Task goal → From the entries below, gather each line containing the word "font".

Data to use START

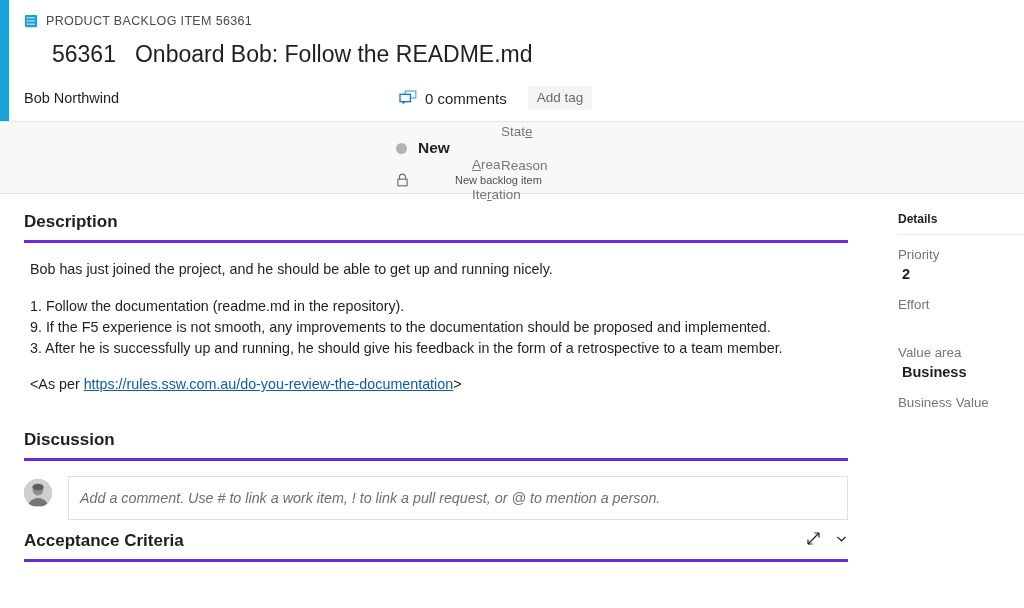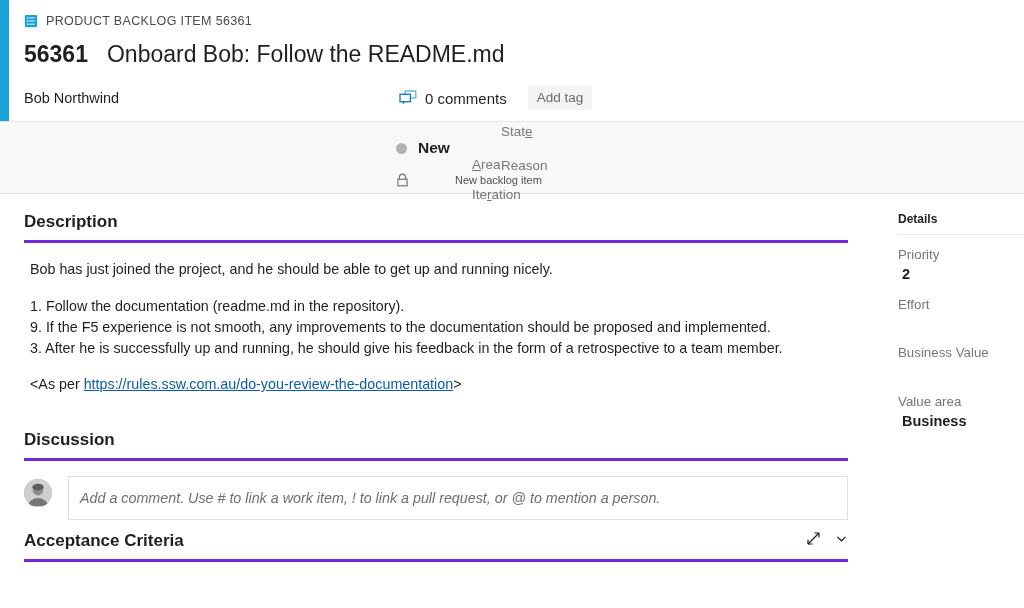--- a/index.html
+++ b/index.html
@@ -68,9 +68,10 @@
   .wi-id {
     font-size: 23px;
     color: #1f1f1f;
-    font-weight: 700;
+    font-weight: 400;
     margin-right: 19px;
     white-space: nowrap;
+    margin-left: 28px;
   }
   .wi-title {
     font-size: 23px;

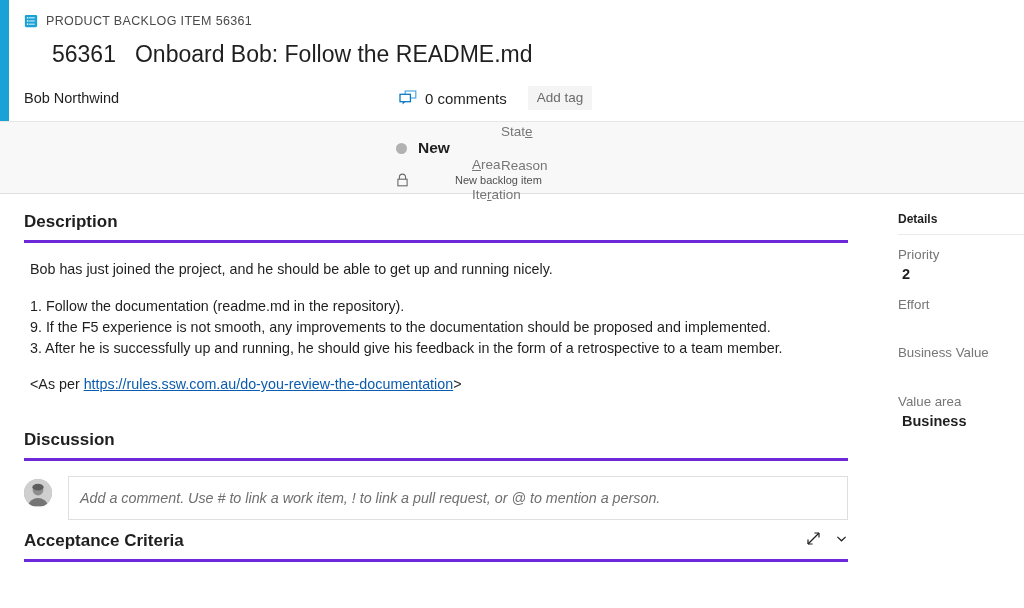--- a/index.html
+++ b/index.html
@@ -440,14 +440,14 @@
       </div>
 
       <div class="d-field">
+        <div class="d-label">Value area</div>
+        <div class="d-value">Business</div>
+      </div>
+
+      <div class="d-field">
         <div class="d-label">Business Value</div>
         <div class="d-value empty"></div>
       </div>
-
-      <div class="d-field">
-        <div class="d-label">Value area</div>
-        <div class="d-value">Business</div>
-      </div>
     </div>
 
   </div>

Data to use END

Expected output →
     font-size: 23px;
-    font-weight: 700;
+    font-weight: 400;
     font-size: 23px;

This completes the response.